[Web page edit records]
*** Block opens ***
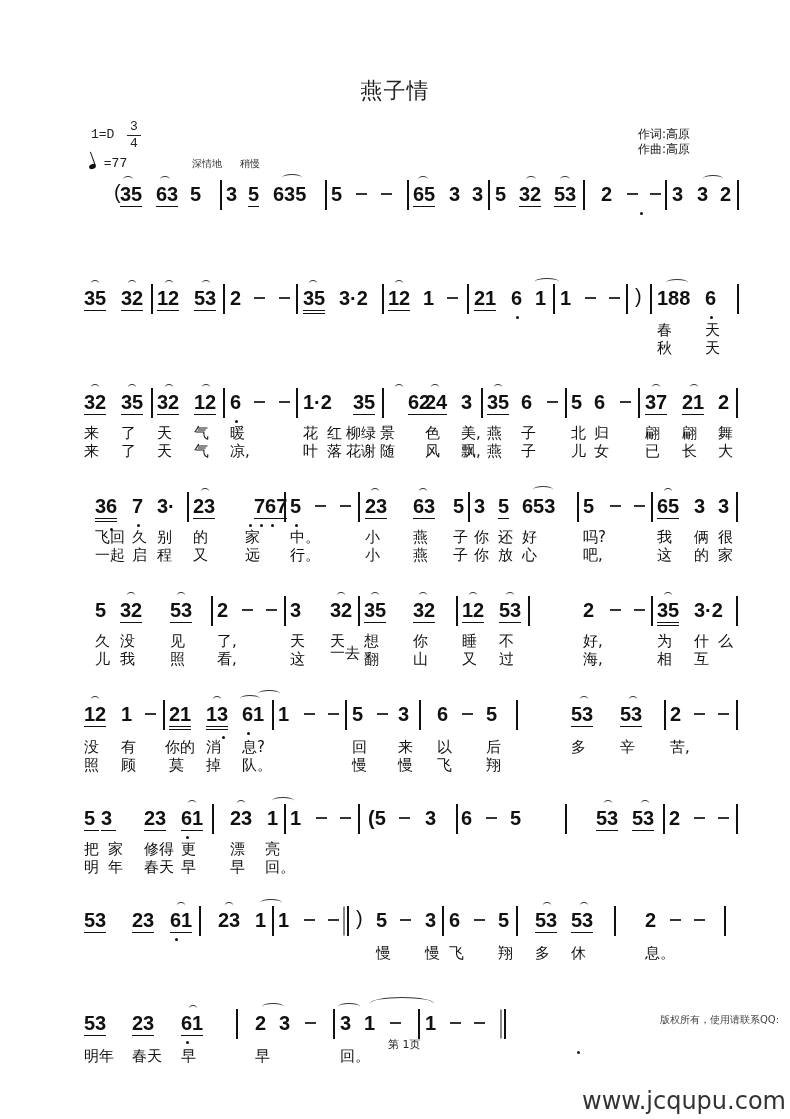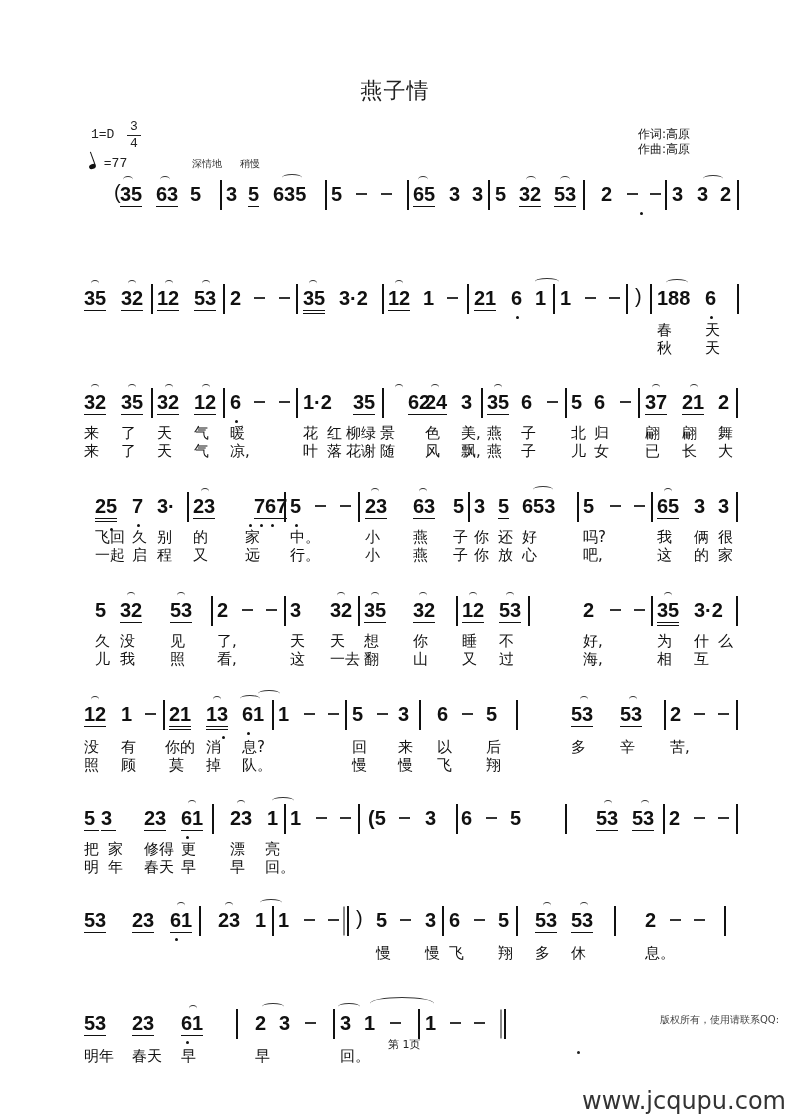--- a/index.html
+++ b/index.html
@@ -210,21 +210,21 @@
   <span class="lyr" style="left:487px;top:18px">燕</span>
   <span class="lyr" style="left:521px;top:18px">子</span>
   <span class="lyr" style="left:571px;top:18px">儿</span>
   <span class="lyr" style="left:594px;top:18px">女</span>
   <span class="lyr" style="left:645px;top:18px">已</span>
   <span class="lyr" style="left:682px;top:18px">长</span>
   <span class="lyr" style="left:718px;top:18px">大</span>
 </div>
 
 <div class="abs row" style="top:488px">
-  <span class="n u2" style="left:95px">25</span>
+  <span class="n u2" style="left:95px">36</span>
   <span class="dot-below" style="left:110px;top:40px"></span>
   <span class="n" style="left:132px">7</span>
   <span class="dot-below" style="left:137px;top:36px"></span>
   <span class="n" style="left:157px">3·</span>
   <span class="bl" style="left:187px"></span>
   <span class="arc" style="left:201px;top:0;width:8px"></span>
   <span class="n u1" style="left:193px">23</span>
   <span class="n u1" style="left:254px">767</span>
   <span class="dot-below" style="left:249px;top:36px"></span>
   <span class="dot-below" style="left:260px;top:36px"></span>
@@ -338,21 +338,21 @@
   <span class="lyr" style="left:499px;top:0">不</span>
   <span class="lyr" style="left:583px;top:0">好,</span>
   <span class="lyr" style="left:657px;top:0">为</span>
   <span class="lyr" style="left:694px;top:0">什</span>
   <span class="lyr" style="left:718px;top:0">么</span>
   <span class="lyr" style="left:95px;top:18px">儿</span>
   <span class="lyr" style="left:120px;top:18px">我</span>
   <span class="lyr" style="left:170px;top:18px">照</span>
   <span class="lyr" style="left:217px;top:18px">看,</span>
   <span class="lyr" style="left:290px;top:18px">这</span>
-  <span class="lyr" style="left:330px;top:18px">一去</span>
+  <span class="lyr" style="left:330px;top:12px">一去</span>
   <span class="lyr" style="left:364px;top:18px">翻</span>
   <span class="lyr" style="left:413px;top:18px">山</span>
   <span class="lyr" style="left:462px;top:18px">又</span>
   <span class="lyr" style="left:499px;top:18px">过</span>
   <span class="lyr" style="left:583px;top:18px">海,</span>
   <span class="lyr" style="left:657px;top:18px">相</span>
   <span class="lyr" style="left:694px;top:18px">互</span>
 </div>
 
 <div class="abs row" style="top:696px">

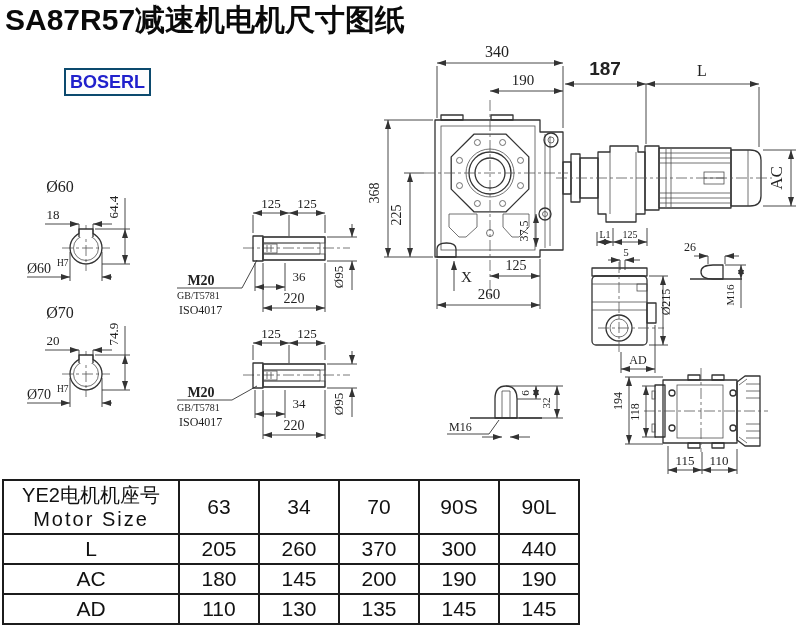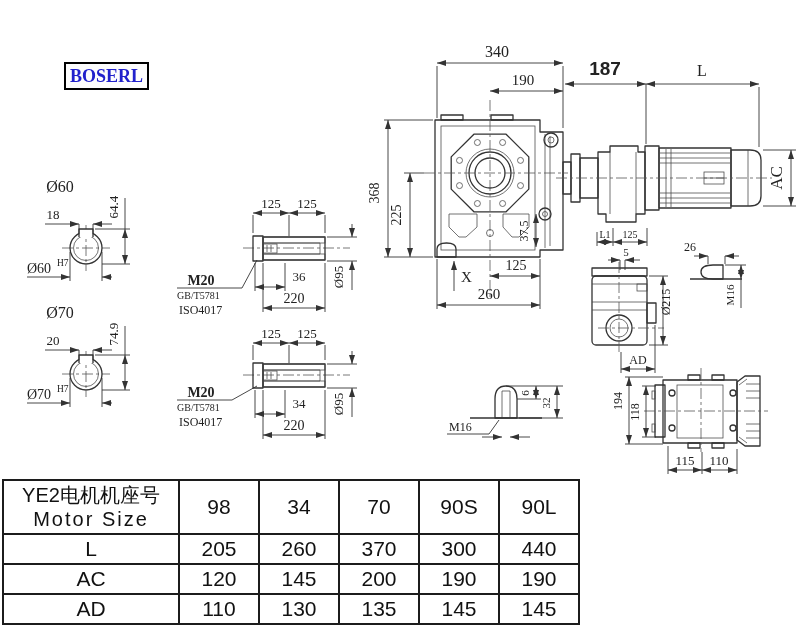--- a/index.html
+++ b/index.html
@@ -1,21 +1,21 @@
 <!DOCTYPE html>
 <html><head>
 <meta charset="utf-8">
 <style>
   html,body{margin:0;padding:0;background:#fff;}
   #canvas{position:relative;width:800px;height:634px;background:#fff;overflow:hidden;
           font-family:"Liberation Serif",serif;color:#1a1a1a;}
   #title{position:absolute;left:5px;top:0px;font-family:"Liberation Sans","DejaVu Sans",sans-serif;
          font-weight:bold;font-size:30px;letter-spacing:0px;color:#0a0a0a;white-space:nowrap;}
-  #logo{position:absolute;left:64px;top:62px;border:2px solid #000000;padding:0 4px;
-        font-family:Liberation Serif, serif;font-weight:bold;font-size:18px;color:#2121cc;
+  #logo{position:absolute;left:64px;top:68px;border:2px solid #0c4a6e;padding:0 4px;
+        font-family:Liberation Sans, sans-serif;font-weight:bold;font-size:18px;color:#2121cc;
         background:#fdfdfd;line-height:24px;}
   svg{position:absolute;left:0;top:0;}
   svg text{font-family:"Liberation Serif",serif;fill:#222;}
   .t13{font-size:13px;} .t14{font-size:14px;} .t15{font-size:15px;} .t16{font-size:16px;}
   .t12{font-size:12px;} .t11{font-size:11px;} .t10{font-size:10px;} .t9{font-size:9.5px;}
   .bold{font-weight:bold;}
   .sans{font-family:"Liberation Sans","DejaVu Sans",sans-serif;}
   .mid{text-anchor:middle;}
   .ln{stroke:#333;stroke-width:1.3;fill:none;stroke-linejoin:round;}
   .thin{stroke:#444;stroke-width:0.75;fill:none;}
@@ -392,46 +392,47 @@
           <line class="dim" x1="702" y1="452" x2="702" y2="474"></line>
           <line class="dim" x1="737" y1="449" x2="737" y2="474"></line>
       </g>
       <text class="t12 mid" transform="rotate(-90 622 401)" x="622" y="401">194</text>
       <text class="t12 mid" transform="rotate(-90 639 412)" x="639" y="412">118</text>
       <text class="t13 mid" x="685" y="465">115</text>
       <text class="t13 mid" x="719" y="465">110</text>
     </g>
   </svg>
 
+  <div id="title">SA87R57减速机电机尺寸图纸</div>
   <div id="logo">BOSERL</div>
 
   <table id="dim-table">
     <tbody>
       <tr class="hrow">
         <td class="c0">
           <div class="hcn">YE2电机机座号</div>
           <div class="hen">Motor Size</div>
         </td>
-        <td class="cn hnum">98</td>
+        <td class="cn hnum">63</td>
         <td class="cn hnum">34</td>
         <td class="cn hnum">70</td>
         <td class="cn hnum">90S</td>
         <td class="cn hnum">90L</td>
       </tr>
       <tr class="drow">
         <td class="c0">L</td>
         <td class="cn">205</td>
         <td class="cn">260</td>
         <td class="cn">370</td>
         <td class="cn">300</td>
         <td class="cn">440</td>
       </tr>
       <tr class="drow">
         <td class="c0">AC</td>
-        <td class="cn">120</td>
+        <td class="cn">180</td>
         <td class="cn">145</td>
         <td class="cn">200</td>
         <td class="cn">190</td>
         <td class="cn">190</td>
       </tr>
       <tr class="drow">
         <td class="c0">AD</td>
         <td class="cn">110</td>
         <td class="cn">130</td>
         <td class="cn">135</td>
*** Block closes ***
◆ Your goal ◆
From the entries above, show each line that includes the string "Sans".

◆ Written solution ◆
   #title{position:absolute;left:5px;top:0px;font-family:"Liberation Sans","DejaVu Sans",sans-serif;
+        font-family:Liberation Sans, sans-serif;font-weight:bold;font-size:18px;color:#2121cc;
   .sans{font-family:"Liberation Sans","DejaVu Sans",sans-serif;}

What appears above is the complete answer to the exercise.